- _Task brief_:
Search the listing below for the line containing "[155,234,223,244] message me". From there through the line containing "(743, 332) none", transcribe every line exactly, both ends included.

- _Source data_:
..........

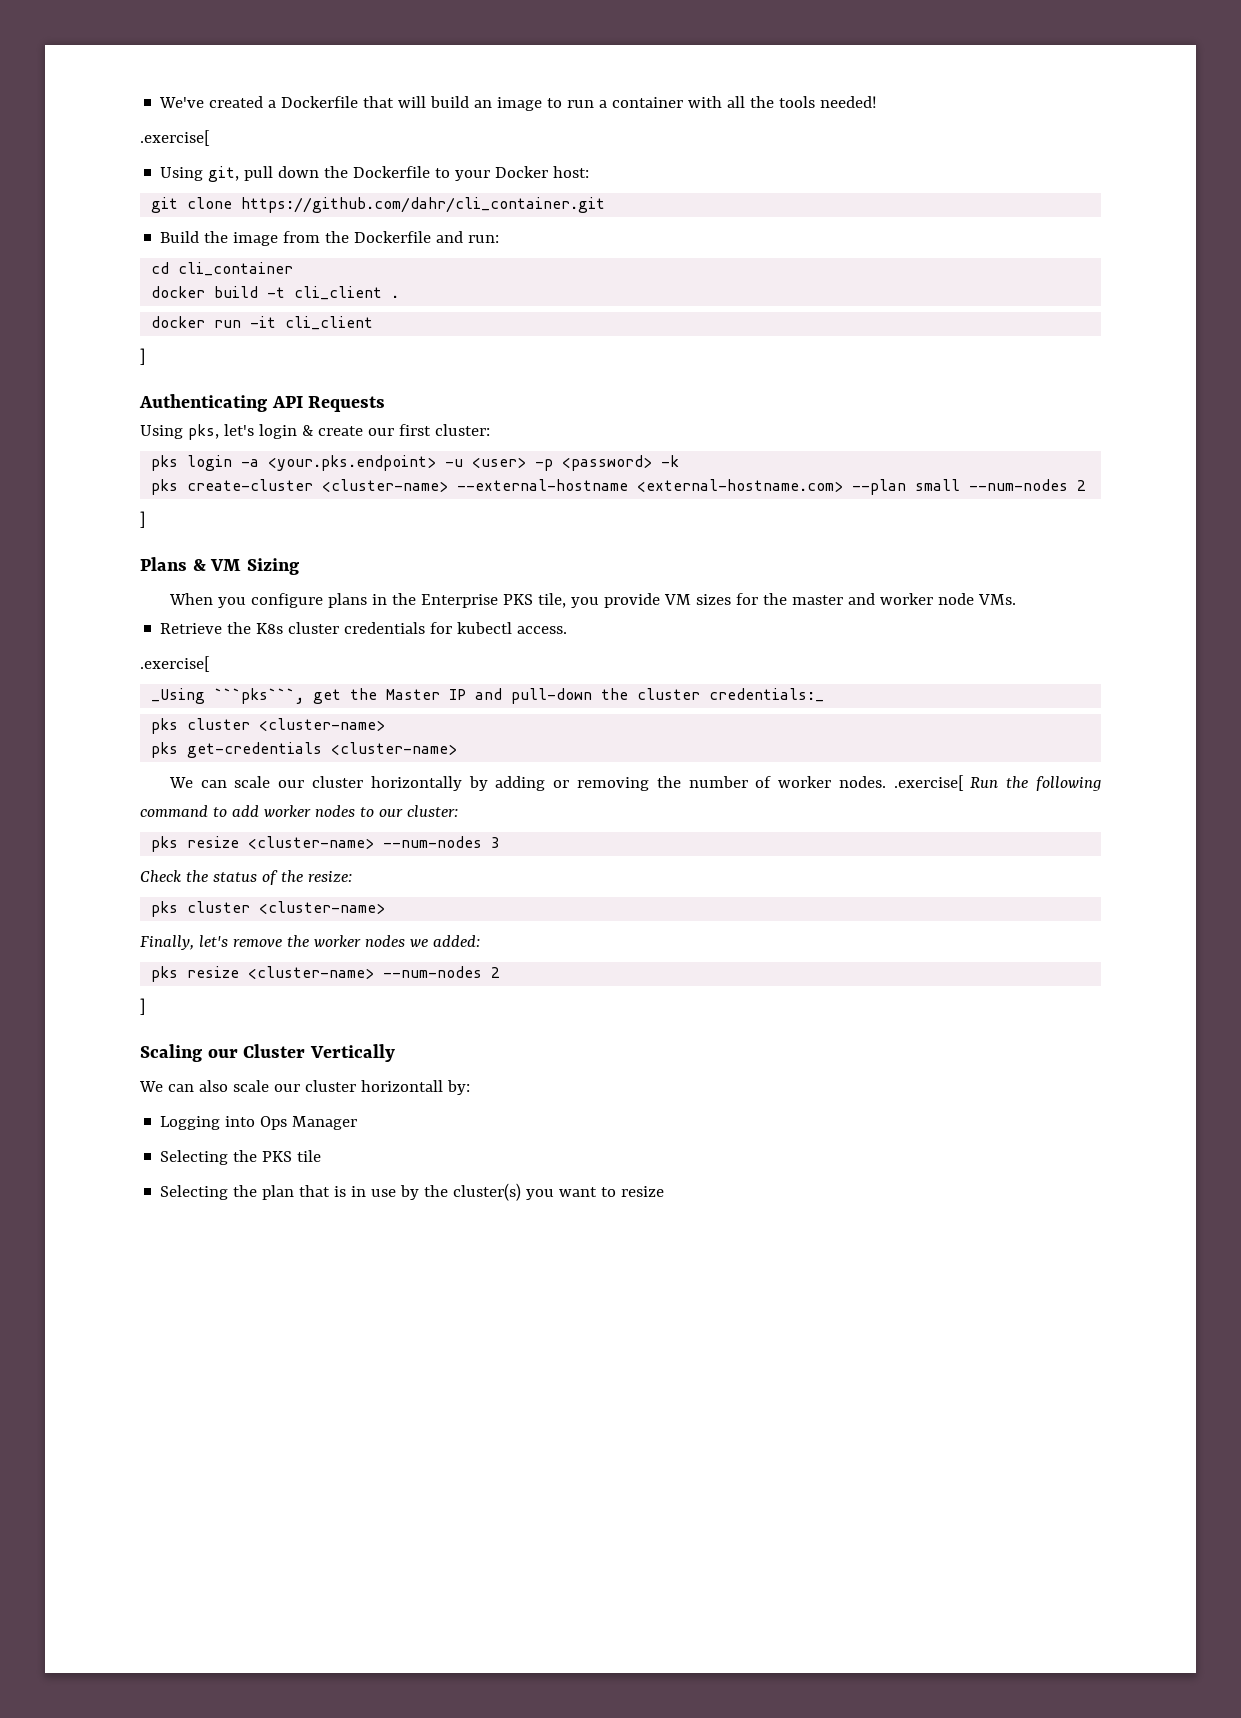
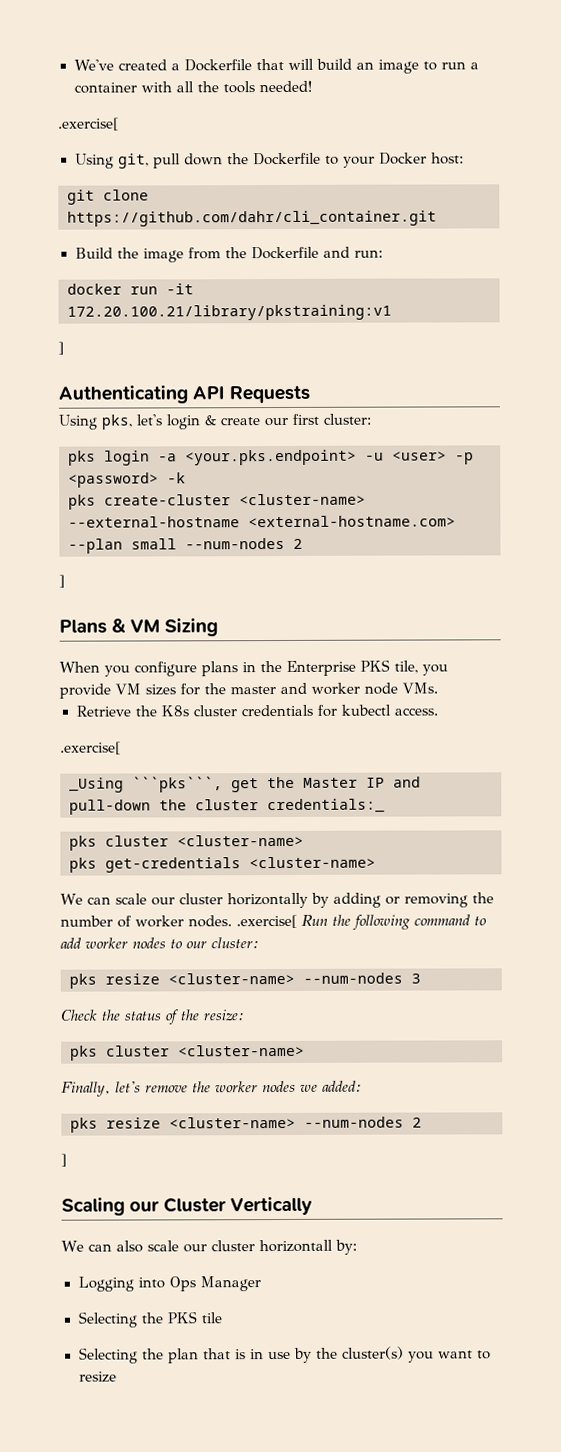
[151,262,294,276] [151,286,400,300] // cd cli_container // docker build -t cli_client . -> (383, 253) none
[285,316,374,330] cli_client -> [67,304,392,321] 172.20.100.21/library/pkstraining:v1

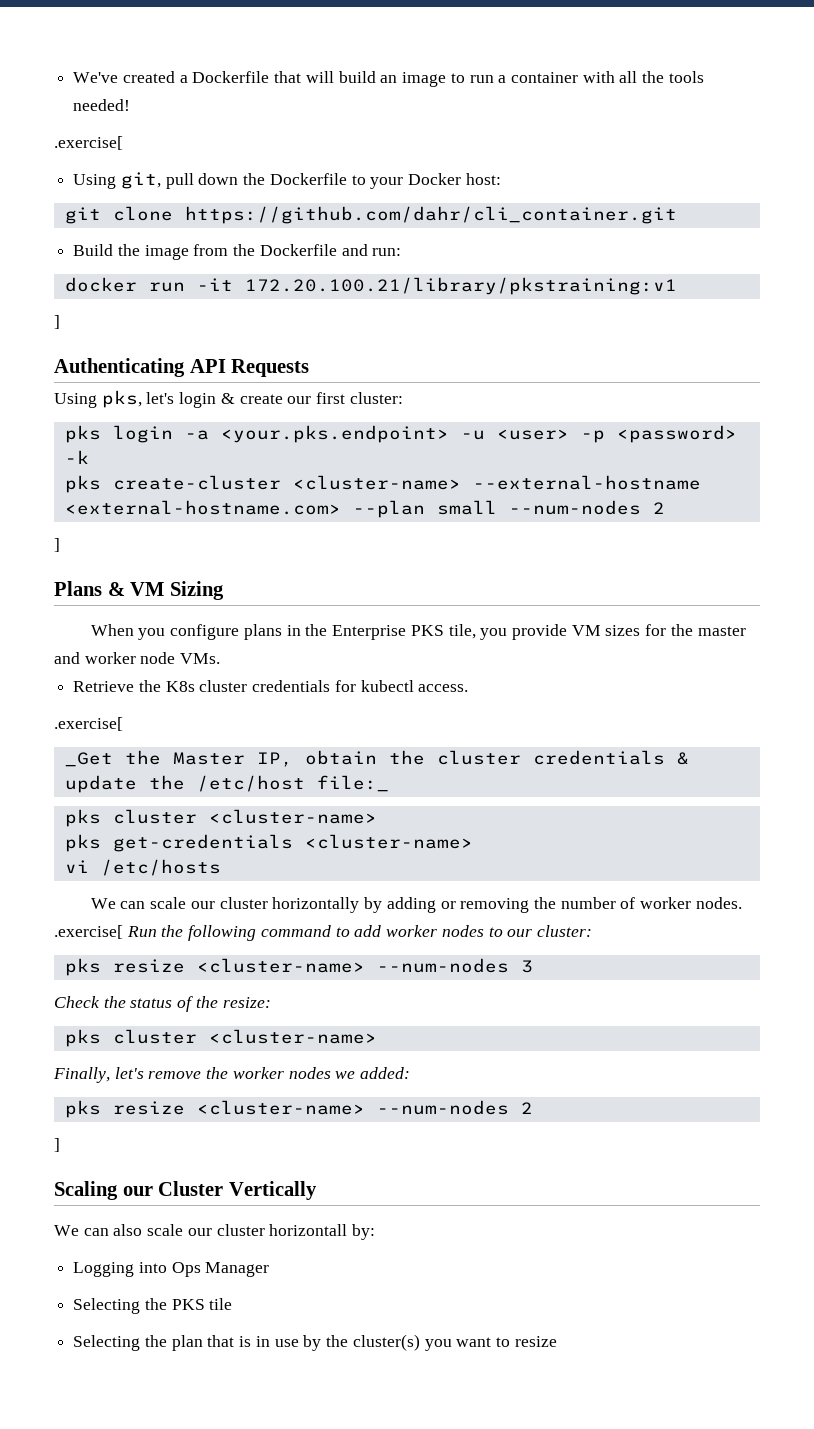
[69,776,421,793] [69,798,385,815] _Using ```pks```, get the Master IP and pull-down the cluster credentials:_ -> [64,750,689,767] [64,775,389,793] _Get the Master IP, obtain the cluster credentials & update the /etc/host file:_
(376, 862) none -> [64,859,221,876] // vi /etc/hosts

..........

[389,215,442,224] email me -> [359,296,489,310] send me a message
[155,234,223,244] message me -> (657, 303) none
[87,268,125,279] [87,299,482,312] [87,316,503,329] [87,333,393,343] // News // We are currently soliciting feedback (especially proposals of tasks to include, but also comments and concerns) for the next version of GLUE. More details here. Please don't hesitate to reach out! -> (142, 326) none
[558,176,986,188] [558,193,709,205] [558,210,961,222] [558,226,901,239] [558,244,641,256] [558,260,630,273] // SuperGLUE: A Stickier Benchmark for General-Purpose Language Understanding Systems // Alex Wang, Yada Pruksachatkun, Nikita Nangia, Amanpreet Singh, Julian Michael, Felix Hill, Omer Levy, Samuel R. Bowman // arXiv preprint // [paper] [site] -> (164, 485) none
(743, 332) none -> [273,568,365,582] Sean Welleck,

..........

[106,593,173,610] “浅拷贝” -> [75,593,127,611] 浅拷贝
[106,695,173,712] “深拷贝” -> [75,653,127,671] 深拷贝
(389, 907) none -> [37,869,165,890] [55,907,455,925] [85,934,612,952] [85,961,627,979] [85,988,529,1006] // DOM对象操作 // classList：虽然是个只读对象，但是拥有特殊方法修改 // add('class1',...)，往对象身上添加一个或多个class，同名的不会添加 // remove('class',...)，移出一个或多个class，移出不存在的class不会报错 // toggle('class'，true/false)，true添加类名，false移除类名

..........

- _Answer to this exercise_:
[155,234,223,244] message me -> (657, 303) none
[87,268,125,279] [87,299,482,312] [87,316,503,329] [87,333,393,343] // News // We are currently soliciting feedback (especially proposals of tasks to include, but also comments and concerns) for the next version of GLUE. More details here. Please don't hesitate to reach out! -> (142, 326) none
[558,176,986,188] [558,193,709,205] [558,210,961,222] [558,226,901,239] [558,244,641,256] [558,260,630,273] // SuperGLUE: A Stickier Benchmark for General-Purpose Language Understanding Systems // Alex Wang, Yada Pruksachatkun, Nikita Nangia, Amanpreet Singh, Julian Michael, Felix Hill, Omer Levy, Samuel R. Bowman // arXiv preprint // [paper] [site] -> (164, 485) none
(743, 332) none -> [273,568,365,582] Sean Welleck,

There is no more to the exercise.